И китаец понимал добродушно-уважительный смысл ритуальной фразы. Он делал глубокую затяжку и выпускал дым не только из ноздрей и рта, но даже из ушей. Вся его голова окутывалась лиловым дымом. А понимай такой ответ как знаешь — то ли: «Оставь меня, разве ты не видишь, что я мечтаю?»; то ли: «Не напоминай мне, что я чужестранец, мальчик, ступай своей дорогой!»

В прачечную приходило много разного народа, молодого и старого, богатого и бедного. Две пожилые, похожие на монашек, женщины, охая и спотыкаясь, притаскивали белье в громадной плетеной корзине, бывало, заказ доставляли на извозчике. Возница спрыгивал с козел и помогал седоку перетащить поклажу в прачечную, а лошадь получала на голову торбу с овсом, и стремительно слетались воробьи с проводов, карнизов и деревьев, чтобы подбирать выпадающие из торбы зернышки в надежде на иное роскошное угощение, в котором им редко бывало отказано.

Вечером в прачечную приходила большая, как карусель, и такая же нарядная, вся в лентах, бусах и ярких тряпицах, молодая китаянка, увешанная с головы до крошечных ног бумажными фонариками, веерами, трещотками, летающими рыбами, драконами, причудливыми игрушками из сухой гофрированной бумаги. Ах, эти ноги со ступнями-обрубками, я не мог к ним привыкнуть! И ведь я догадывался, что китаянка не испытывает страданий, и даже как-то смутно знал, что ноги у нее не обрублены, а воспитаны в детстве тугими пеленами, и все же лучше было не смотреть вниз. Я прилипал взглядом к ее круглому, с подрисованными бровями, неподвижно-нарядному кукольному лицу. Китаянка с трудом протискивалась в маленькую дверь.

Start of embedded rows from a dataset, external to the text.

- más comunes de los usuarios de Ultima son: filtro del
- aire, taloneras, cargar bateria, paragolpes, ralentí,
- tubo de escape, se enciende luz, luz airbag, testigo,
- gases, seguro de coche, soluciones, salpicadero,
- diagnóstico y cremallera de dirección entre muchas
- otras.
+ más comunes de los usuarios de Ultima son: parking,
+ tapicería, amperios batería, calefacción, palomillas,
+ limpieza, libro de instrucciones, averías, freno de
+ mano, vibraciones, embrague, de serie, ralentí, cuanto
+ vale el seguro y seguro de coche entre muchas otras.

Мне представлялось, что, оставив свои лохани с хрустальной пеной, каталки и утюги, китайцы зажигают цветные фонарики, раскрывают нарядные веера и начинают тихо, чинно, плавно танцевать под сладкозвучье колокольчиков и трещоток с непременной кровавой капелькой сургуча на деревянной ручке, а в парком, влажном воздухе реют летающие рыбы, преследуемые драконами.

Не составляло труда проверить воображение жизнью, но я оставался чужд подобному намерению. И вовсе не потому, что боялся риска, и не потому, что мои интересы отнюдь не исчерпывались китайской прачечной, ведь был еще загадочный необитаемый особняк, где по вечерам звучал рояль, и был двор напротив особняка, где страшный рыжий коновал кромсал жеребцов и ребята гоняли в футбол битюжьими ядрами, и была гробница боярина Матвеева в Армянском переулке, и типография там же — (плоскопечатная машина, пожирая гору чистой бумаги, растила гору жирных газет), — и была замшелая Меншикова башня и гаражи с новенькими «ситроенами» в Архангельском; и не потому даже, что, кроме жизни созерцания, была жизнь действия: игры, драки, спорт, голубиный гон, и жизнь сердца: марки, книги, географические карты и мечтания. Нет, не это мешало мне переступить порог, проникнуть в таинственное бытие. Я едва ли не сознательно берег свою неосведомленность.